Plant Proteinase Inhibitor BbCI Modulates Lung Inflammatory Responses and Mechanic and Remodeling Alterations Induced by Elastase in Mice

1Department of Medicine, School of Medicine, University of São Paulo, São Paulo, SP, Brazil
2Division of Pulmonary and Critical Care Medicine, Brigham and Women’s Hospital, Harvard Medical School, Boston, MA, USA
3Department of Biochemistry, Federal University of São Paulo, São Paulo, SP, Brazil
4Department of Biological Sciences, Federal University of São Paulo, São Paulo, SP, Brazil
5The Lovelace Respiratory Research Institute, Albuquerque, NM, USA

Correspondence should be addressed to Iolanda F. L. C. Tibério; rb.moc.lou@ovlacoi

Received 18 August 2016; Revised 20 February 2017; Accepted 9 March 2017; Published 30 March 2017

Academic Editor: Anastasia Kotanidou

Copyright © 2017 Rafael Almeida-Reis et al. This is an open access article distributed under the Creative Commons Attribution License, which permits unrestricted use, distribution, and reproduction in any medium, provided the original work is properly cited.

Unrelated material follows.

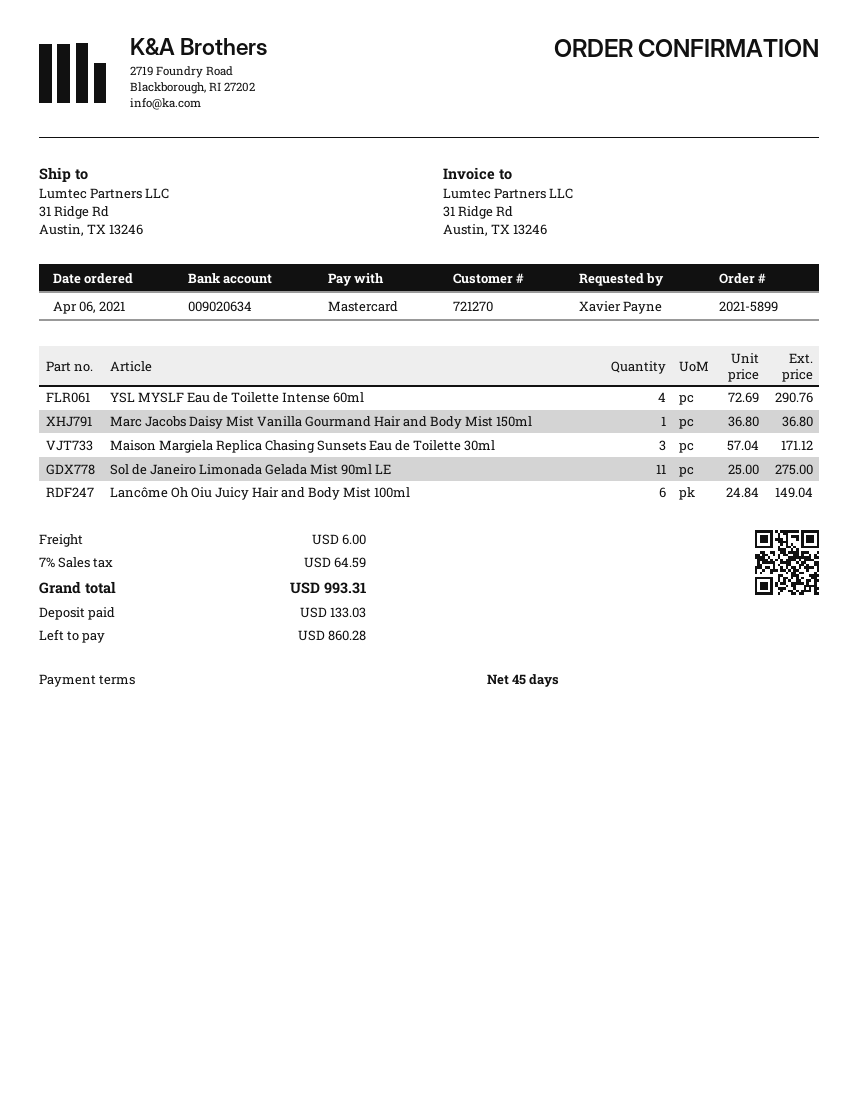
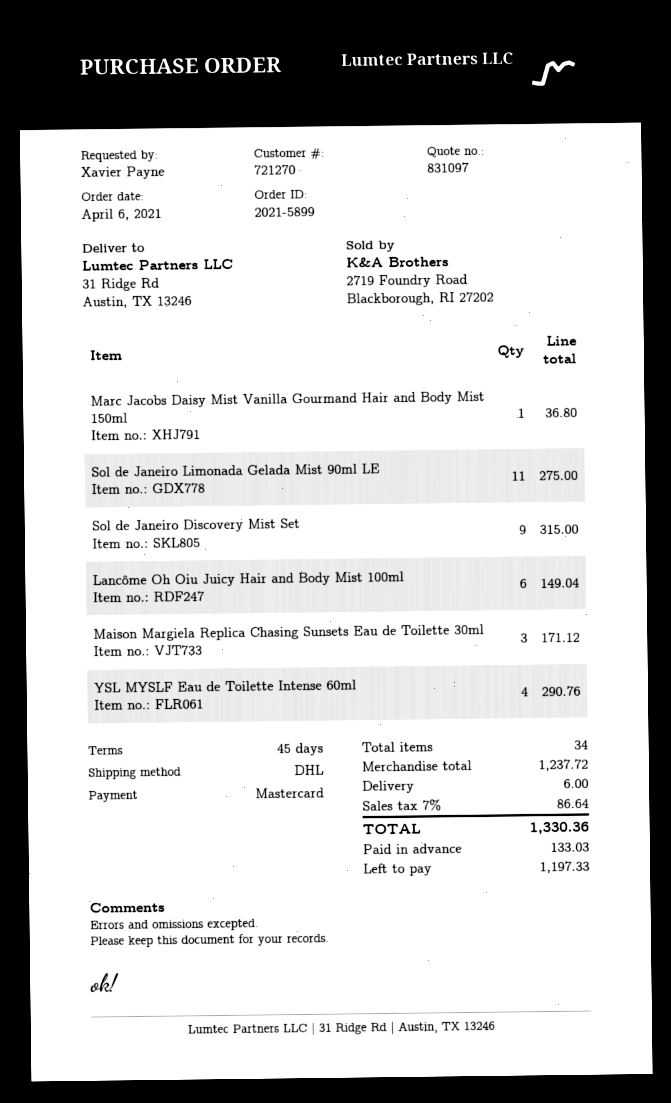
Sol de Janeiro Discovery Mist Set: none -> 9 for 315.00
tax: 7% = 64.59 -> 7% = 86.64
total: 993.31 -> 1330.36
balance: 860.28 -> 1197.33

Background. Proteinases play a key role in emphysema. Bauhinia bauhinioides cruzipain inhibitor (BbCI) is a serine-cysteine proteinase inhibitor. We evaluated BbCI treatment in elastase-induced pulmonary alterations. Methods.  C57BL/6 mice received intratracheal elastase (ELA group) or saline (SAL group). One group of mice was treated with BbCI (days 1, 15, and 21 after elastase instillation, ELABC group). Controls received saline and BbCI (SALBC group). After 28 days, we evaluated respiratory mechanics, exhaled nitric oxide, and bronchoalveolar lavage fluid. In lung tissue we measured airspace enlargement, quantified neutrophils, TNFα-, MMP-9-, MMP-12-, TIMP-1-, iNOS-, and eNOS-positive cells, 8-iso-PGF2α, collagen, and elastic fibers in alveolar septa and airways. MUC-5-positive cells were quantified only in airways. Results. BbCI reduced elastase-induced changes in pulmonary mechanics, airspace enlargement and elastase-induced increases in total cells, and neutrophils in BALF. BbCI reduced macrophages and neutrophils positive cells in alveolar septa and neutrophils and TNFα-positive cells in airways. BbCI attenuated elastic and collagen fibers, MMP-9- and MMP-12-positive cells, and isoprostane and iNOS-positive cells in alveolar septa and airways. BbCI reduced MUC5ac-positive cells in airways. Conclusions. BbCI improved lung mechanics and reduced lung inflammation and airspace enlargement and increased oxidative stress levels induced by elastase. BbCI may have therapeutic potential in chronic obstructive pulmonary disease.